### Given data
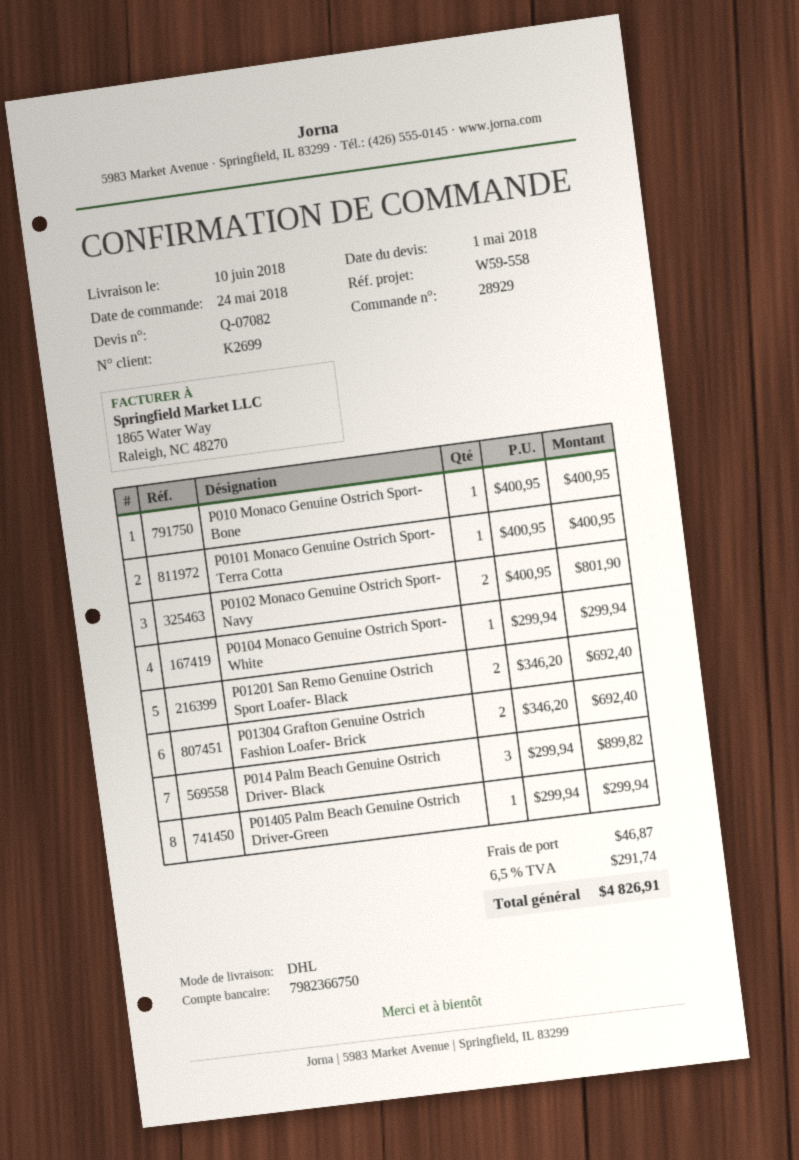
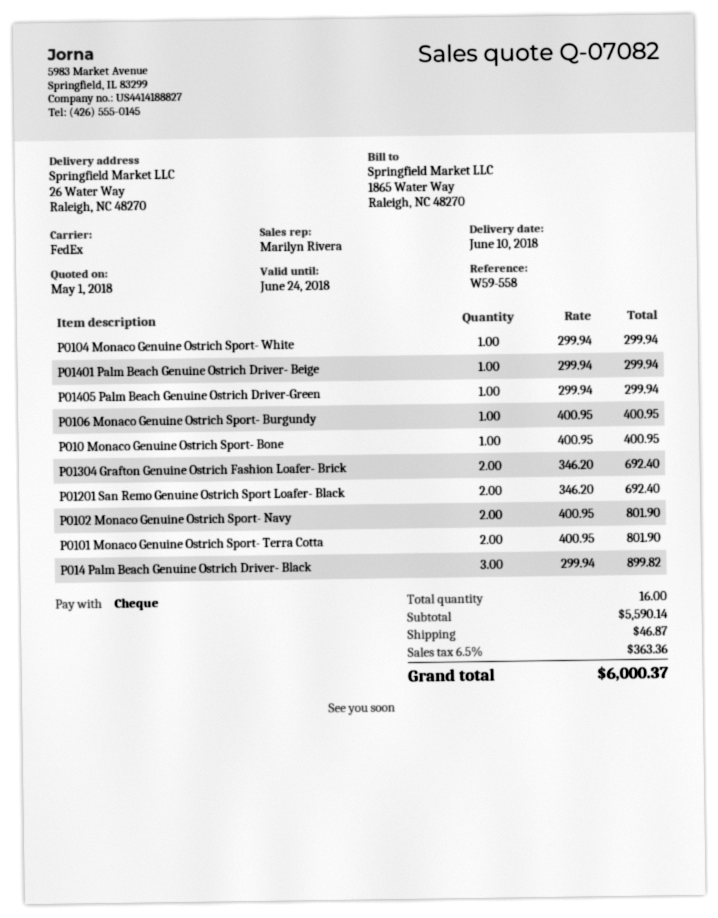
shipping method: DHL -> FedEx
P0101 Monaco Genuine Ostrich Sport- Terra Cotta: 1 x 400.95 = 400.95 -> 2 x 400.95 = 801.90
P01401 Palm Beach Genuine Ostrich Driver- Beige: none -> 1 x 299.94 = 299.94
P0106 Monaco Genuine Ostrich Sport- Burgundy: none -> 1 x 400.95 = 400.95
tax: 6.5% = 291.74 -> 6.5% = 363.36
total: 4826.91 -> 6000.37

### Assignment
Only the pictures are to be dropped; all other material above must be repeated exactly.

### Response box
shipping method: DHL -> FedEx
P0101 Monaco Genuine Ostrich Sport- Terra Cotta: 1 x 400.95 = 400.95 -> 2 x 400.95 = 801.90
P01401 Palm Beach Genuine Ostrich Driver- Beige: none -> 1 x 299.94 = 299.94
P0106 Monaco Genuine Ostrich Sport- Burgundy: none -> 1 x 400.95 = 400.95
tax: 6.5% = 291.74 -> 6.5% = 363.36
total: 4826.91 -> 6000.37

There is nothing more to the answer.